## What the task requires
Each line from the one containing "Glow the dark body" through the end of the entries below must be output exactly; no other line belongs.

(The data Opens)

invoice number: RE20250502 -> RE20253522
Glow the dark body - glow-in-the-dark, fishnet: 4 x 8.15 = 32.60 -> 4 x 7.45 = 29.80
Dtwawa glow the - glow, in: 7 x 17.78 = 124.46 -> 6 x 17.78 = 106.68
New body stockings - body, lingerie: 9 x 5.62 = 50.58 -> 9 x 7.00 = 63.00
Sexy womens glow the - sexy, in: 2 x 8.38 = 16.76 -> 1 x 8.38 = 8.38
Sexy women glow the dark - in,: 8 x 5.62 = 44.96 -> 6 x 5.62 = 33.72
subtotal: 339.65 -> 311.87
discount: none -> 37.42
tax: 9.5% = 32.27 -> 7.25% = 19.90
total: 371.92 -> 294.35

(The data Closes)

## Your solution
Glow the dark body - glow-in-the-dark, fishnet: 4 x 8.15 = 32.60 -> 4 x 7.45 = 29.80
Dtwawa glow the - glow, in: 7 x 17.78 = 124.46 -> 6 x 17.78 = 106.68
New body stockings - body, lingerie: 9 x 5.62 = 50.58 -> 9 x 7.00 = 63.00
Sexy womens glow the - sexy, in: 2 x 8.38 = 16.76 -> 1 x 8.38 = 8.38
Sexy women glow the dark - in,: 8 x 5.62 = 44.96 -> 6 x 5.62 = 33.72
subtotal: 339.65 -> 311.87
discount: none -> 37.42
tax: 9.5% = 32.27 -> 7.25% = 19.90
total: 371.92 -> 294.35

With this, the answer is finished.